▸ Exercise aim: Retype, word for word, every line from the one holding "discount: 5% = 4777.00 -> 5% = 3869.00" through the one holding "tax: 325.99 -> 309.86" in the entries below, both included, and only those lines.

▸ Exercise inputs:

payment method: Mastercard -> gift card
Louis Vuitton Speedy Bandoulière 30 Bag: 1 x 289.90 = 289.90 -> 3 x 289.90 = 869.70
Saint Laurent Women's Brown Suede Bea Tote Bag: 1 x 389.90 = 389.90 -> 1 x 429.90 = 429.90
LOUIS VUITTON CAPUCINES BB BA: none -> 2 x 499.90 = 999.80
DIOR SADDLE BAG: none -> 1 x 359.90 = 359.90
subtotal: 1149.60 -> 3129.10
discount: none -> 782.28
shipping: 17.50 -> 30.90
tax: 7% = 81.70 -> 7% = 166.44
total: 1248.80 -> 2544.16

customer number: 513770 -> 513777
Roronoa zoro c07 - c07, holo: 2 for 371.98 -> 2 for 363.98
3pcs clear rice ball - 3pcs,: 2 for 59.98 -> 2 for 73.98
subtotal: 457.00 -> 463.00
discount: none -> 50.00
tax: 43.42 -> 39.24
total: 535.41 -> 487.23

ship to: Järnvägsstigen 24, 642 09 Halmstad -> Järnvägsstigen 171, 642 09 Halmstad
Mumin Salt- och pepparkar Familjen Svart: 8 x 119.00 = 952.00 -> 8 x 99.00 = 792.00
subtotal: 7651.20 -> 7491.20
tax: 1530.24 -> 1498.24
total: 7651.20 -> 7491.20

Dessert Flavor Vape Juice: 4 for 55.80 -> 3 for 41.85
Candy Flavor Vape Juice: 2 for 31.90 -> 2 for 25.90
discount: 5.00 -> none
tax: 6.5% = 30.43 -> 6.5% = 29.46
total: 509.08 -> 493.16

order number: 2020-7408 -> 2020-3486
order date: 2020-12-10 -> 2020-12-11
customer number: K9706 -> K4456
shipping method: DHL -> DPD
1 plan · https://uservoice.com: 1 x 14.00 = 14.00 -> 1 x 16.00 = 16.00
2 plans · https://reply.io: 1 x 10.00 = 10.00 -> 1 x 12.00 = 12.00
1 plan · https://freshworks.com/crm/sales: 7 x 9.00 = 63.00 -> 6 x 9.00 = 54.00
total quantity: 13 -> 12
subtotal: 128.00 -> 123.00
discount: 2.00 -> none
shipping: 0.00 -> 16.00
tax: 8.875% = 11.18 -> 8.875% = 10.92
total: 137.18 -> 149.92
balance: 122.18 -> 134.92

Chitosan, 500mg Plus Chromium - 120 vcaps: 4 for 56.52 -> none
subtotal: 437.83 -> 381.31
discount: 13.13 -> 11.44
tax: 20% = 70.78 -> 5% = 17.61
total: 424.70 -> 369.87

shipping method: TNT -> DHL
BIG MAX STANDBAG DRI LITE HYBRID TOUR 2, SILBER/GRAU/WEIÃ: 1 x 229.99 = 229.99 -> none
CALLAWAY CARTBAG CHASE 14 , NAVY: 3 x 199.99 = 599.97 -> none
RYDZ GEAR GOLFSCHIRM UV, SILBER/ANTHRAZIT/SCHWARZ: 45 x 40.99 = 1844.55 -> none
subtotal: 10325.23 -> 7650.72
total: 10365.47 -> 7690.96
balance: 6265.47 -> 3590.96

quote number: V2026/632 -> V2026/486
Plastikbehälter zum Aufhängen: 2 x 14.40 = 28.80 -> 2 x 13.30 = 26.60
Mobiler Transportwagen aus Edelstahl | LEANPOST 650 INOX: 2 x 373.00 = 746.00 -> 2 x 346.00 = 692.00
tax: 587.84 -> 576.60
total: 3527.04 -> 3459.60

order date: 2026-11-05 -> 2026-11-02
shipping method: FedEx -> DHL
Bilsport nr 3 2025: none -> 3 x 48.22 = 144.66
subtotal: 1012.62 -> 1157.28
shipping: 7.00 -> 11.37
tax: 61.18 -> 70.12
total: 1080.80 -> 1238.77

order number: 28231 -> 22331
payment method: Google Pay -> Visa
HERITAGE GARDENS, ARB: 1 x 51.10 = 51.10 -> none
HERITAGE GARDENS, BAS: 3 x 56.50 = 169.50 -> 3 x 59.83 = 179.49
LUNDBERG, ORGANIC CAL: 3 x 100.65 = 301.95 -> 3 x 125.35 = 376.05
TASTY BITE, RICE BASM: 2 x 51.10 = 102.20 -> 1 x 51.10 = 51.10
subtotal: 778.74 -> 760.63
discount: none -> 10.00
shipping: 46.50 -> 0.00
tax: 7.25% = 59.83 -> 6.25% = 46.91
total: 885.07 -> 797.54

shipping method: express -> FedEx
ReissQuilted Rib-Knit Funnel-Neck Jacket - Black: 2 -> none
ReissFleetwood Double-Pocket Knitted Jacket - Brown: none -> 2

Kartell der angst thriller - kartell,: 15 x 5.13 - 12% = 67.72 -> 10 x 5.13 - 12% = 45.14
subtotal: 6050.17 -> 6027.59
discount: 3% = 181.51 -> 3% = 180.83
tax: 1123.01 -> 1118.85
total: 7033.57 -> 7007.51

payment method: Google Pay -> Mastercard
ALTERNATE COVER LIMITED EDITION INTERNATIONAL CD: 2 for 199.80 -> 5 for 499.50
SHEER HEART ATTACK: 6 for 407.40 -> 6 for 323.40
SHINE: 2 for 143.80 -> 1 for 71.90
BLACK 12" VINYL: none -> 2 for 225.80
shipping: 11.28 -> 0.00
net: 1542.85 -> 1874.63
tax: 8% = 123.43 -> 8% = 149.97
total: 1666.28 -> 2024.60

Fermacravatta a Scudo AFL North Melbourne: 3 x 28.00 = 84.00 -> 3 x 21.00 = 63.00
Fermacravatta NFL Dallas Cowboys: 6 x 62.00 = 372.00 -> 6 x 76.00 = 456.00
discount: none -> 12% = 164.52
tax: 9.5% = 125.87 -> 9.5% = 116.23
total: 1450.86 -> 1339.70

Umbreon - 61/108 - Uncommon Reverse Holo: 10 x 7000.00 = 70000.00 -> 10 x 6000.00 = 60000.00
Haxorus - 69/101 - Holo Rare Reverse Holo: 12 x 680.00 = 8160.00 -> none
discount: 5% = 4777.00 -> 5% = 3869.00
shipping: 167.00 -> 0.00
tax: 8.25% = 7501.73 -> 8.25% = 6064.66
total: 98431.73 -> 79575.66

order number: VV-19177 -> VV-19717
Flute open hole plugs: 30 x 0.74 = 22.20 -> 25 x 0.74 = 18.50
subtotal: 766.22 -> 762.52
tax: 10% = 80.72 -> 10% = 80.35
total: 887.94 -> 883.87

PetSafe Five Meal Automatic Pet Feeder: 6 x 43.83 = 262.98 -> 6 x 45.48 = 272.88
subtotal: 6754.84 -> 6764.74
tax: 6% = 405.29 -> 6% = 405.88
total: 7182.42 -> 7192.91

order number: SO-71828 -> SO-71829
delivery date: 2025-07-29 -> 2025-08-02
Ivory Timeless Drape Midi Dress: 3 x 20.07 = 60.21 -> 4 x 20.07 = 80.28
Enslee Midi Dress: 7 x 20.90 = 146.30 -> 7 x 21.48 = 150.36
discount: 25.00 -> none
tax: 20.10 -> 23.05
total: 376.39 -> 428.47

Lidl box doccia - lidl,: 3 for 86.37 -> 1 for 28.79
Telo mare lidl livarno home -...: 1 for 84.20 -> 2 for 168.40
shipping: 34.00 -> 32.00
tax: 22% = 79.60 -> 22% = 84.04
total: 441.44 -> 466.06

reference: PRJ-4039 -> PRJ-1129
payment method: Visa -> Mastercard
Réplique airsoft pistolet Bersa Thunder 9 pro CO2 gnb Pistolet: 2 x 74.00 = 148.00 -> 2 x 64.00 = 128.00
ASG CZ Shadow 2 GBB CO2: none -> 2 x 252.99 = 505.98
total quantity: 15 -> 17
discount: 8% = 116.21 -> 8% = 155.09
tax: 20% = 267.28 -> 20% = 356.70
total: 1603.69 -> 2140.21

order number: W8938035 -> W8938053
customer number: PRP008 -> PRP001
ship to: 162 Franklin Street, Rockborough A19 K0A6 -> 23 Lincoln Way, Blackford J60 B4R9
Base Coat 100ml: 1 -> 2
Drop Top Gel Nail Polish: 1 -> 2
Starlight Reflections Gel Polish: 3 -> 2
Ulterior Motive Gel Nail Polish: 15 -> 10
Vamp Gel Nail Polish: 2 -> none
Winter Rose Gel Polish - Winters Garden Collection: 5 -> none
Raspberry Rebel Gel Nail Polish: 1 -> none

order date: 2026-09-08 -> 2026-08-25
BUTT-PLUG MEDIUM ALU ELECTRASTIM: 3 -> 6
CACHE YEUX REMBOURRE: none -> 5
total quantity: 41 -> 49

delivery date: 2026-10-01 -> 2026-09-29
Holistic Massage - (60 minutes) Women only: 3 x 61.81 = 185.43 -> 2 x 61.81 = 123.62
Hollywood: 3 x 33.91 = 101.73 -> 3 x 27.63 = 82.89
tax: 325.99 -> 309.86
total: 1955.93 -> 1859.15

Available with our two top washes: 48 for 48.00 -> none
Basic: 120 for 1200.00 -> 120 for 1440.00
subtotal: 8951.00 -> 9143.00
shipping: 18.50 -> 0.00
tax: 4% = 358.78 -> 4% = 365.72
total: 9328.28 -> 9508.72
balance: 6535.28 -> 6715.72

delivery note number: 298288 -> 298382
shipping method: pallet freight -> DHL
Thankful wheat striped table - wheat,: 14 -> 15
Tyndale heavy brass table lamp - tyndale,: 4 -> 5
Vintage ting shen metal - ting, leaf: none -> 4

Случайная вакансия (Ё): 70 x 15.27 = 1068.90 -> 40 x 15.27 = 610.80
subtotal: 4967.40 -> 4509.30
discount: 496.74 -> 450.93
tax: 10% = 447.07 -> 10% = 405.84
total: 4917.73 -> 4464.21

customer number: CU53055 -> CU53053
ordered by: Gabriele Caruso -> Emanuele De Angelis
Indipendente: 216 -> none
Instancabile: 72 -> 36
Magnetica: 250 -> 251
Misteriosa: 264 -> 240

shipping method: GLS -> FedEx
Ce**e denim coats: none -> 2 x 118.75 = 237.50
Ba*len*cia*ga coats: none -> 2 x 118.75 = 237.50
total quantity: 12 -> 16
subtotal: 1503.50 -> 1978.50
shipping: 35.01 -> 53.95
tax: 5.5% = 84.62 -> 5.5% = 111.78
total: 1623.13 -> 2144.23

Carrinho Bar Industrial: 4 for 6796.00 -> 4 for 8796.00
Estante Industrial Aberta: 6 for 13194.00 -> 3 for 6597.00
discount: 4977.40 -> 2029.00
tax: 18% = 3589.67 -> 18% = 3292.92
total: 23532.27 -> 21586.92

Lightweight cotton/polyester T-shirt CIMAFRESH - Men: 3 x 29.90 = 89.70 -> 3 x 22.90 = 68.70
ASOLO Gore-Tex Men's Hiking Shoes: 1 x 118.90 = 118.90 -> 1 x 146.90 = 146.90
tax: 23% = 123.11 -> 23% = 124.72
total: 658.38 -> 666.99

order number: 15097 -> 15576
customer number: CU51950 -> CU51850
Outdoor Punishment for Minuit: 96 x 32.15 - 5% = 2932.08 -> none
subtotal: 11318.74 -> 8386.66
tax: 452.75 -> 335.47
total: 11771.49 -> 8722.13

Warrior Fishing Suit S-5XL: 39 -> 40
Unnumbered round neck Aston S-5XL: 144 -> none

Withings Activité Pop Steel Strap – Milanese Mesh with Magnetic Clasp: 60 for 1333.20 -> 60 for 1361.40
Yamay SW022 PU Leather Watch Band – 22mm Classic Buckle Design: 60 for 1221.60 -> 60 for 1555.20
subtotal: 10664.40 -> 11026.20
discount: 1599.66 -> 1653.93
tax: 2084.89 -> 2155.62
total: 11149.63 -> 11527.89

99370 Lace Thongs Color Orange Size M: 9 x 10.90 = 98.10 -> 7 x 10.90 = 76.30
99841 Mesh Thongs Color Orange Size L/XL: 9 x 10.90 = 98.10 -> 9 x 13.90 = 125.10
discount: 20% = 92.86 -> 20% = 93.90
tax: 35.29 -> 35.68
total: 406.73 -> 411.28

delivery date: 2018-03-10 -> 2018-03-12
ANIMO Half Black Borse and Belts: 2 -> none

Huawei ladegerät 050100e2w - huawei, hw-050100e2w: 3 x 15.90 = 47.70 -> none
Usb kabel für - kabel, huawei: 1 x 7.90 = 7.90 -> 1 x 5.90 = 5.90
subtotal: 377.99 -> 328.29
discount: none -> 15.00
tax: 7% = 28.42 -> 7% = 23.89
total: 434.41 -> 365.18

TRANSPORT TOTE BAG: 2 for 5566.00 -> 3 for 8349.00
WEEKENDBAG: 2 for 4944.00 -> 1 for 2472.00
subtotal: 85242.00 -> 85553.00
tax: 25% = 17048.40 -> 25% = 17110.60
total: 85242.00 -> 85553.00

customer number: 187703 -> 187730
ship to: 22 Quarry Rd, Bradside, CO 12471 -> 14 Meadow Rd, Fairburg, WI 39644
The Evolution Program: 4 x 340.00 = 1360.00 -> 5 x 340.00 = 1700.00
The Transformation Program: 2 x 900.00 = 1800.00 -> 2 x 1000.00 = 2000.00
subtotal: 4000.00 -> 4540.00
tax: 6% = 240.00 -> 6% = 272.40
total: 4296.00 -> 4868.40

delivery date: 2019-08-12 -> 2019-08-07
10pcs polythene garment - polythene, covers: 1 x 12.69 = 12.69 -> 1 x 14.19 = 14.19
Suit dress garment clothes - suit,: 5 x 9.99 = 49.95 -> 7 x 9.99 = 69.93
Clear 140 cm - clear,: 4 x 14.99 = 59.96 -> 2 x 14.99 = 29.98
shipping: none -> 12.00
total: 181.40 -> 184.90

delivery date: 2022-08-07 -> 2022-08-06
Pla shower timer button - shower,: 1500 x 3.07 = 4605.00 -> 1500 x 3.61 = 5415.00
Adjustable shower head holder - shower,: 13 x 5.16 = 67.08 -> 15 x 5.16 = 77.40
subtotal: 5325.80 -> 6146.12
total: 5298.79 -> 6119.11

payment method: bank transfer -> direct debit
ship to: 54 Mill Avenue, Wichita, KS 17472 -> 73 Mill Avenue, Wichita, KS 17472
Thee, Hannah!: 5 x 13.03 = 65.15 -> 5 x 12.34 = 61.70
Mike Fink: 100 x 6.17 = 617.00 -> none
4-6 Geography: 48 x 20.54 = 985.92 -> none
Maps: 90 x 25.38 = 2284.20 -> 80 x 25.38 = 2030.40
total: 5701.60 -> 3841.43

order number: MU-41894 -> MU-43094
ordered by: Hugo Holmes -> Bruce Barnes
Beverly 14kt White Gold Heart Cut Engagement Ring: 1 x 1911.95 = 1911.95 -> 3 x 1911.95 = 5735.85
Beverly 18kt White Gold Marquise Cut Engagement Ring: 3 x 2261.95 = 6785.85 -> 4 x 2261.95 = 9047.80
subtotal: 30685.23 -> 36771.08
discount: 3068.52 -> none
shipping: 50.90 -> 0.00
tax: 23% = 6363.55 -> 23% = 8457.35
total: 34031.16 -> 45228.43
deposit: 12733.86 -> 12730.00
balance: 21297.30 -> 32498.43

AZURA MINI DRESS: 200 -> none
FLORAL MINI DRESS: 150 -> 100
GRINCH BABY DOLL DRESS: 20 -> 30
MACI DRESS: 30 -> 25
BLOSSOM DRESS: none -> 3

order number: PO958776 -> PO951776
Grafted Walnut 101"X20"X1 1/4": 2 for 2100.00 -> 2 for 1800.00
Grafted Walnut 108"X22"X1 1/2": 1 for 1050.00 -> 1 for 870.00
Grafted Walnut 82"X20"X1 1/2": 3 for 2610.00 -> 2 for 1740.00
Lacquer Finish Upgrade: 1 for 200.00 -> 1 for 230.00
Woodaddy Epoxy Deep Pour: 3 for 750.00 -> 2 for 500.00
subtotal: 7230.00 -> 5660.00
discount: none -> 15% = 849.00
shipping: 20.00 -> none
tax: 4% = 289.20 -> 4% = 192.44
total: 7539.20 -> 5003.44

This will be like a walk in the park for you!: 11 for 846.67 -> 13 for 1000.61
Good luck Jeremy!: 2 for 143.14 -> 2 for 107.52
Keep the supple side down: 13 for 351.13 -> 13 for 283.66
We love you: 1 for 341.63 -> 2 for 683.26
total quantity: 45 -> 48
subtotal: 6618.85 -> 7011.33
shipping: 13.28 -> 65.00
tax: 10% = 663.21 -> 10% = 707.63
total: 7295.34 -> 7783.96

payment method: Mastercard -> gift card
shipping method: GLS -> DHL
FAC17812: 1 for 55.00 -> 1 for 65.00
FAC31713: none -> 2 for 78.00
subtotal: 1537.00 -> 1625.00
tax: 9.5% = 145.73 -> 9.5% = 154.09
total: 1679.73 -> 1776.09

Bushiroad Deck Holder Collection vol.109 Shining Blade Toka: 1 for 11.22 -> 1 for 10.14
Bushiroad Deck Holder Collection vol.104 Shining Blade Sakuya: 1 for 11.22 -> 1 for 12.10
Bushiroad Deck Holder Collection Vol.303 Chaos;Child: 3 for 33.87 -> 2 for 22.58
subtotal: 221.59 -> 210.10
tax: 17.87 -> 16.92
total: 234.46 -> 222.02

▸ Answer to the exercise:
discount: 5% = 4777.00 -> 5% = 3869.00
shipping: 167.00 -> 0.00
tax: 8.25% = 7501.73 -> 8.25% = 6064.66
total: 98431.73 -> 79575.66

order number: VV-19177 -> VV-19717
Flute open hole plugs: 30 x 0.74 = 22.20 -> 25 x 0.74 = 18.50
subtotal: 766.22 -> 762.52
tax: 10% = 80.72 -> 10% = 80.35
total: 887.94 -> 883.87

PetSafe Five Meal Automatic Pet Feeder: 6 x 43.83 = 262.98 -> 6 x 45.48 = 272.88
subtotal: 6754.84 -> 6764.74
tax: 6% = 405.29 -> 6% = 405.88
total: 7182.42 -> 7192.91

order number: SO-71828 -> SO-71829
delivery date: 2025-07-29 -> 2025-08-02
Ivory Timeless Drape Midi Dress: 3 x 20.07 = 60.21 -> 4 x 20.07 = 80.28
Enslee Midi Dress: 7 x 20.90 = 146.30 -> 7 x 21.48 = 150.36
discount: 25.00 -> none
tax: 20.10 -> 23.05
total: 376.39 -> 428.47

Lidl box doccia - lidl,: 3 for 86.37 -> 1 for 28.79
Telo mare lidl livarno home -...: 1 for 84.20 -> 2 for 168.40
shipping: 34.00 -> 32.00
tax: 22% = 79.60 -> 22% = 84.04
total: 441.44 -> 466.06

reference: PRJ-4039 -> PRJ-1129
payment method: Visa -> Mastercard
Réplique airsoft pistolet Bersa Thunder 9 pro CO2 gnb Pistolet: 2 x 74.00 = 148.00 -> 2 x 64.00 = 128.00
ASG CZ Shadow 2 GBB CO2: none -> 2 x 252.99 = 505.98
total quantity: 15 -> 17
discount: 8% = 116.21 -> 8% = 155.09
tax: 20% = 267.28 -> 20% = 356.70
total: 1603.69 -> 2140.21

order number: W8938035 -> W8938053
customer number: PRP008 -> PRP001
ship to: 162 Franklin Street, Rockborough A19 K0A6 -> 23 Lincoln Way, Blackford J60 B4R9
Base Coat 100ml: 1 -> 2
Drop Top Gel Nail Polish: 1 -> 2
Starlight Reflections Gel Polish: 3 -> 2
Ulterior Motive Gel Nail Polish: 15 -> 10
Vamp Gel Nail Polish: 2 -> none
Winter Rose Gel Polish - Winters Garden Collection: 5 -> none
Raspberry Rebel Gel Nail Polish: 1 -> none

order date: 2026-09-08 -> 2026-08-25
BUTT-PLUG MEDIUM ALU ELECTRASTIM: 3 -> 6
CACHE YEUX REMBOURRE: none -> 5
total quantity: 41 -> 49

delivery date: 2026-10-01 -> 2026-09-29
Holistic Massage - (60 minutes) Women only: 3 x 61.81 = 185.43 -> 2 x 61.81 = 123.62
Hollywood: 3 x 33.91 = 101.73 -> 3 x 27.63 = 82.89
tax: 325.99 -> 309.86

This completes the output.